## TASK ITEM
Give back, word for word, only the lines from the opening of the records through the one with "pss_a, 2017: none -> 39000". Pictures stay out.

## MATERIAL PROVIDED
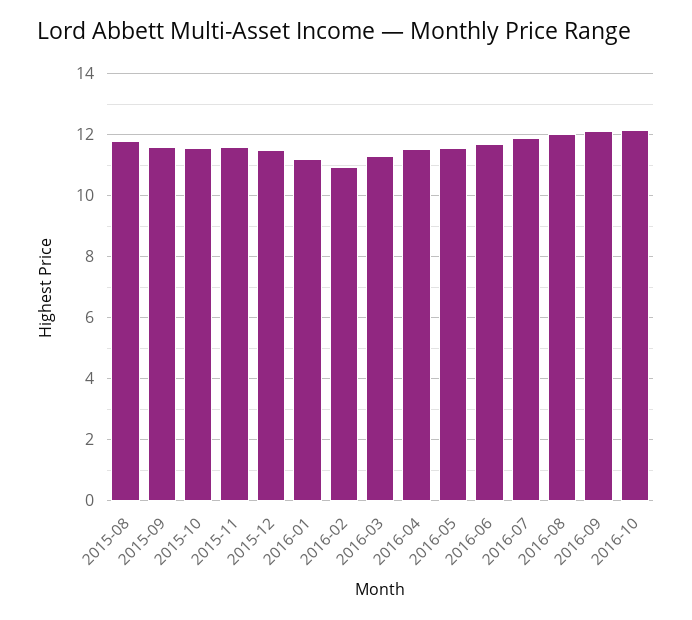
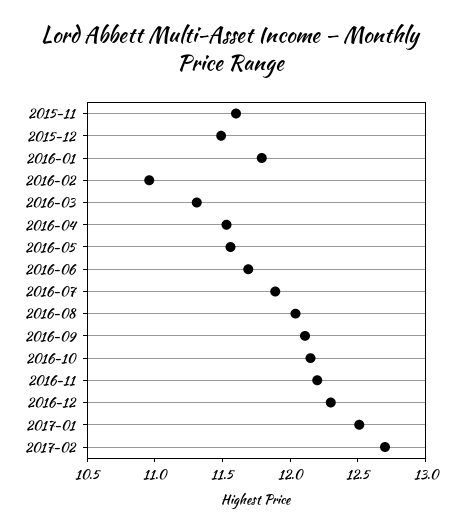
2015-08: 11.8 -> none
2015-09: 11.6 -> none
2015-10: 11.6 -> none
2016-01: 11.2 -> 11.8
2016-11: none -> 12.2
2016-12: none -> 12.3
2017-01: none -> 12.5
2017-02: none -> 12.7

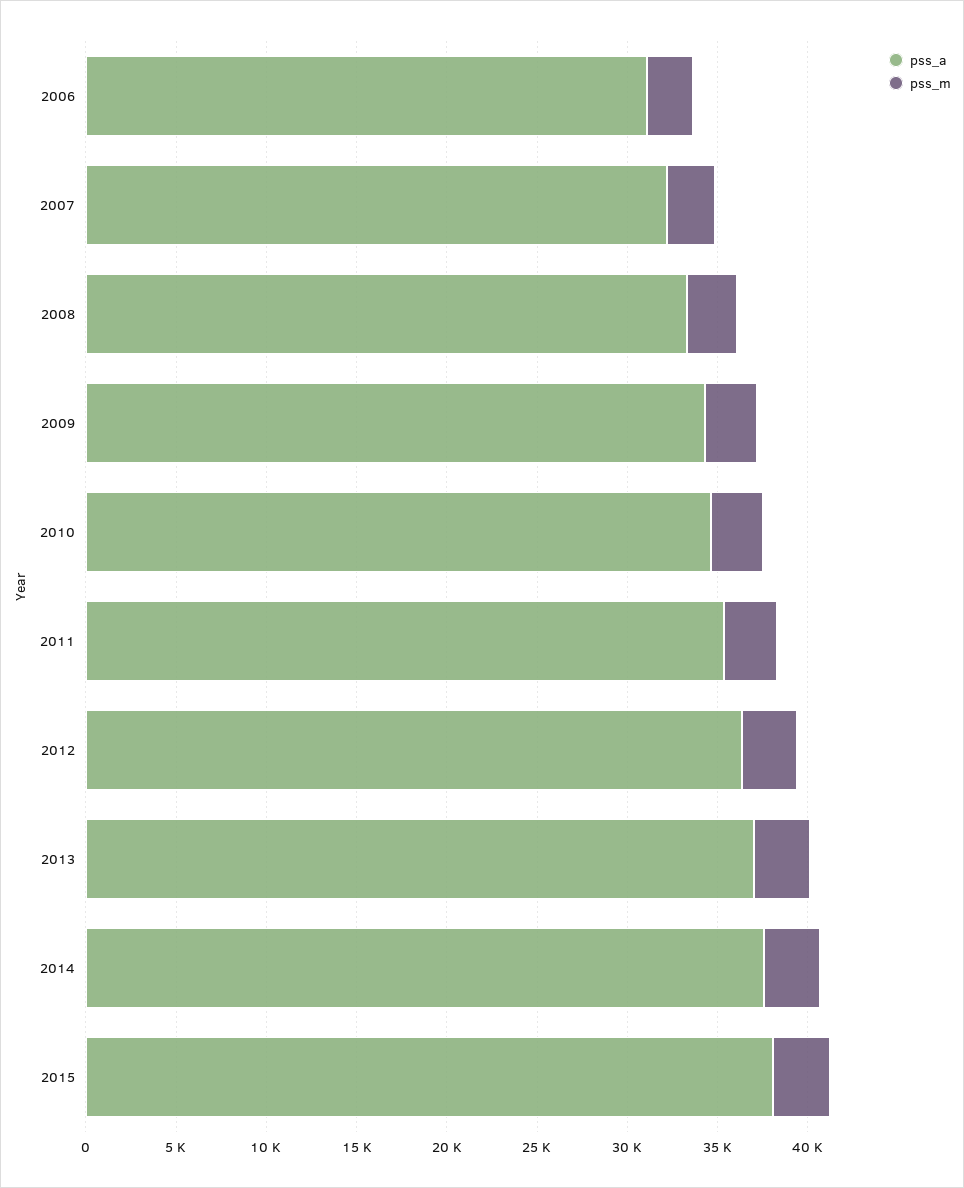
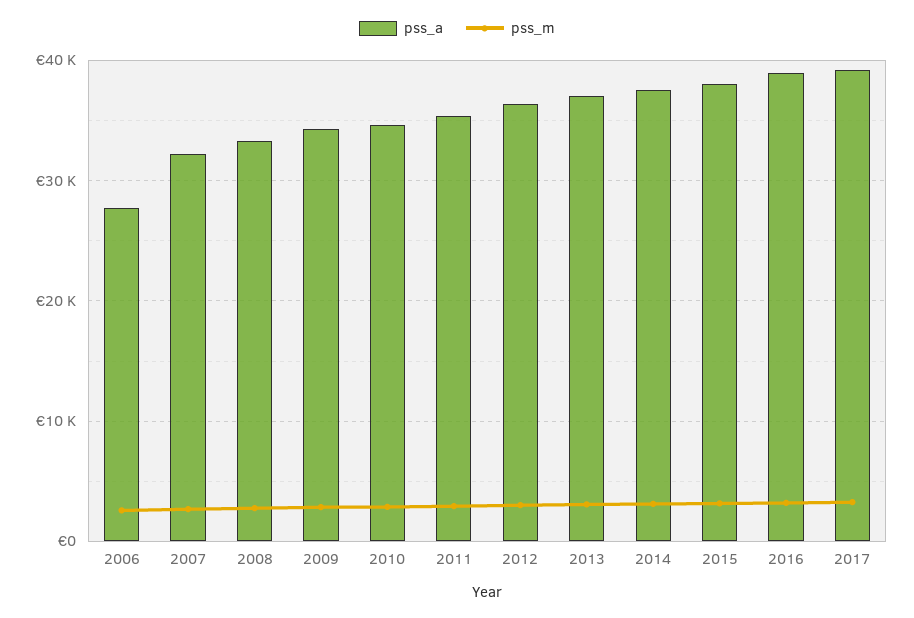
pss_a, 2006: 31000 -> 28000
pss_a, 2016: none -> 39000
pss_m, 2016: none -> 3000
pss_a, 2017: none -> 39000
pss_m, 2017: none -> 3000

## OUTPUT FOR THIS TASK
2015-08: 11.8 -> none
2015-09: 11.6 -> none
2015-10: 11.6 -> none
2016-01: 11.2 -> 11.8
2016-11: none -> 12.2
2016-12: none -> 12.3
2017-01: none -> 12.5
2017-02: none -> 12.7

pss_a, 2006: 31000 -> 28000
pss_a, 2016: none -> 39000
pss_m, 2016: none -> 3000
pss_a, 2017: none -> 39000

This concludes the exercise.